Ma c’è una notizia positiva: la Banca Europea per gli Investimenti (EIB), insieme alla Commissione Europea, ha creato l’ETS2 Frontloading Facility, una linea di finanziamento da ben 3 miliardi di euro destinata a sostenere la transizione verso la decarbonizzazione dei settori coperti dall’ETS2, tra cui il trasporto su strada.
Come funziona e cosa offre alle aziende di autotrasporto
- Finanziamenti anticipati: gli Stati membri potranno accedere ai fondi prima dell’avvio ufficiale dell’ETS2 e della raccolta dei proventi, permettendo alle aziende di programmare investimenti strategici senza dover subito sostenere l’incremento dei costi.
- Veicoli a zero emissioni: supporto per l’acquisto di camion elettrici o a idrogeno e per lo sviluppo di infrastrutture di ricarica e rifornimento.
- Mobilità sostenibile e multimodale: incentivi per soluzioni di trasporto condiviso, logistica più efficiente e riduzione dei consumi energetici.
- Transizione equa e sostenibile: il fondo mira a garantire una transizione socialmente equa e a supportare le famiglie e i lavoratori con soluzioni più economiche e pulite.
Perché è una possibile via di uscita
L’ETS2 Frontloading Facility non elimina i costi aggiuntivi previsti dal sistema ETS2, ma permette alle aziende di pre-finanziare la transizione e di ridurre nel medio termine i costi operativi grazie all’efficienza energetica e alla mobilità a basse emissioni. Per le flotte italiane, questo significa poter investire in elettrificazione dei mezzi, infrastrutture di ricarica e ottimizzazione logistica prima che la normativa entri pienamente in vigore.

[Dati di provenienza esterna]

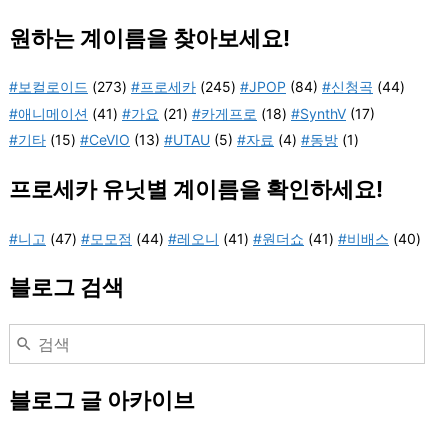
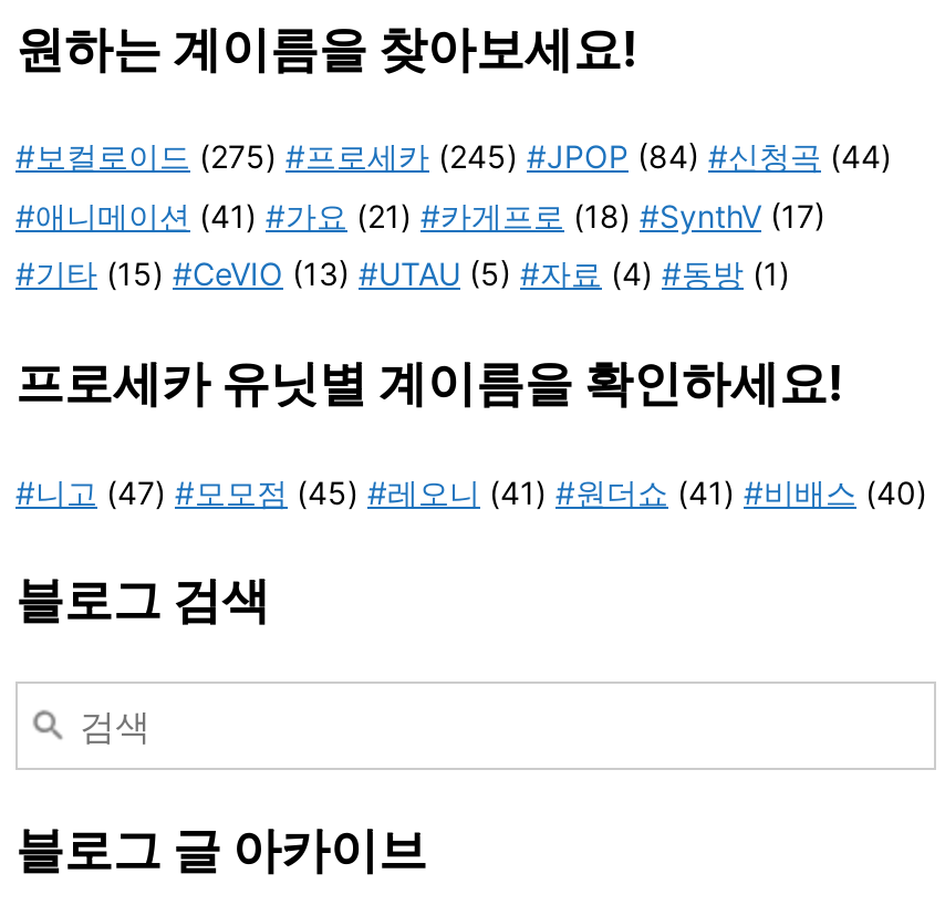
[9,78,405,96] #보컬로이드 (273) #프로세카 (245) #JPOP (84) #신청곡 (44) -> [15,138,892,176] #보컬로이드 (275) #프로세카 (245) #JPOP (84) #신청곡 (44)
[9,230,421,246] #니고 (47) #모모점 (44) #레오니 (41) #원더쇼 (41) #비배스 (40) -> [15,472,927,510] #니고 (47) #모모점 (45) #레오니 (41) #원더쇼 (41) #비배스 (40)

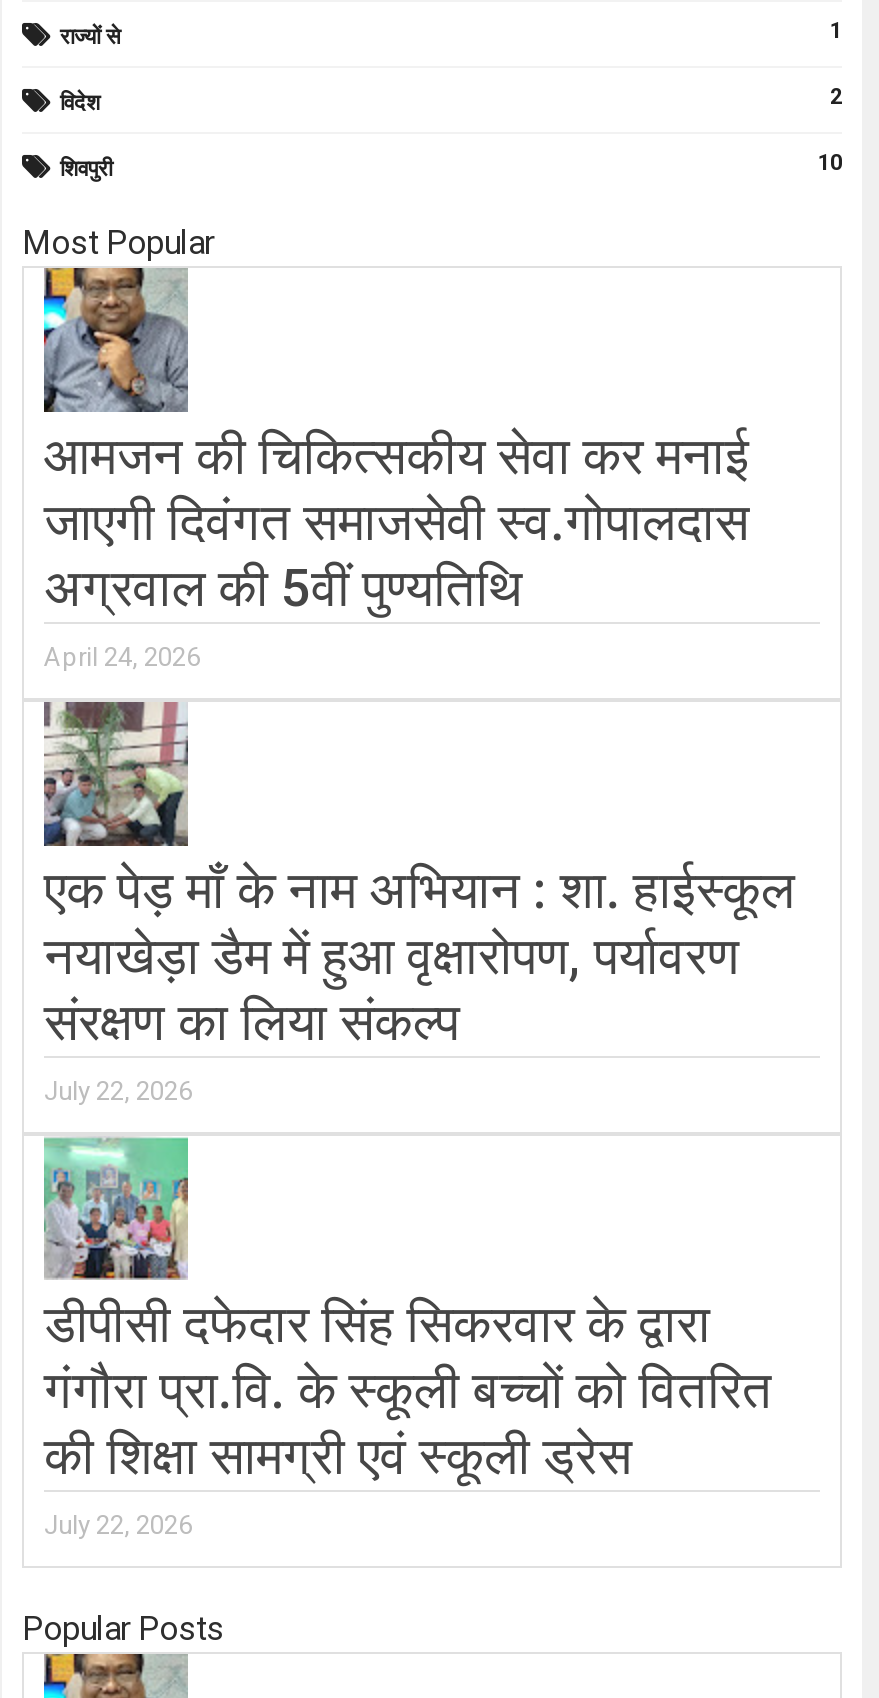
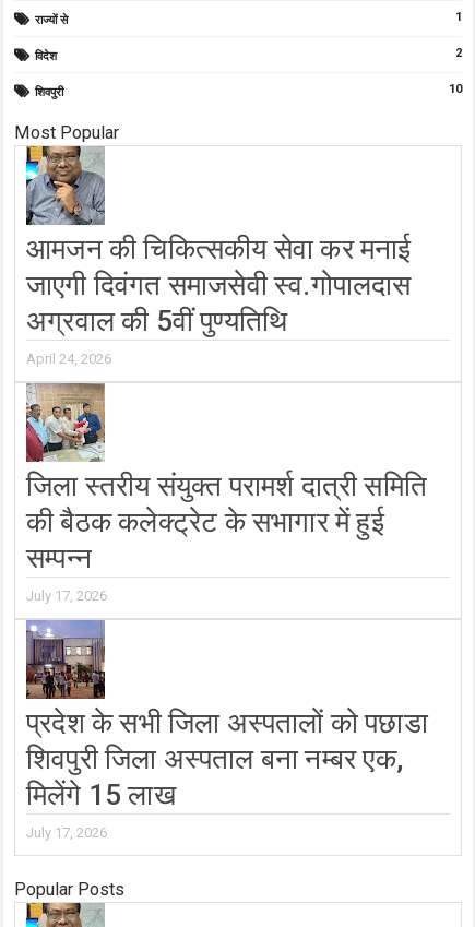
[42,702,795,1106] [image] | एक पेड़ माँ के नाम अभियान : शा. हाईस्कूल | नयाखेड़ा डैम में हुआ वृक्षारोपण, पर्यावरण | संरक्षण का लिया संकल्प | July 22, 2026 -> [25,382,427,604] [image] | जिला स्तरीय संयुक्त परामर्श दात्री समिति | की बैठक कलेक्ट्रेट के सभागार में हुई | सम्पन्न | July 17, 2026
[42,1136,772,1540] [image] | डीपीसी दफेदार सिंह सिकरवार के द्वारा | गंगौरा प्रा.वि. के स्कूली बच्चों को वितरित | की शिक्षा सामग्री एवं स्कूली ड्रेस | July 22, 2026 -> [25,619,428,841] [image] | प्रदेश के सभी जिला अस्पतालों को पछाडा | शिवपुरी जिला अस्पताल बना नम्बर एक, | मिलेंगे 15 लाख | July 17, 2026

In pratica, la scelta è tra affrontare un aumento di costi senza contromisure o pianificare oggi gli investimenti che permetteranno di ridurre l’impatto economico e ambientale domani.
In definitiva, se l’ETS2 rappresenta una sfida importante, l’ETS2 Frontloading Facility offre un’opportunità concreta alle aziende di autotrasporto italiane per riuscire ad affrontarla: anticipare gli investimenti, modernizzare la flotta e trasformare l’obbligo in una leva strategica di competitività.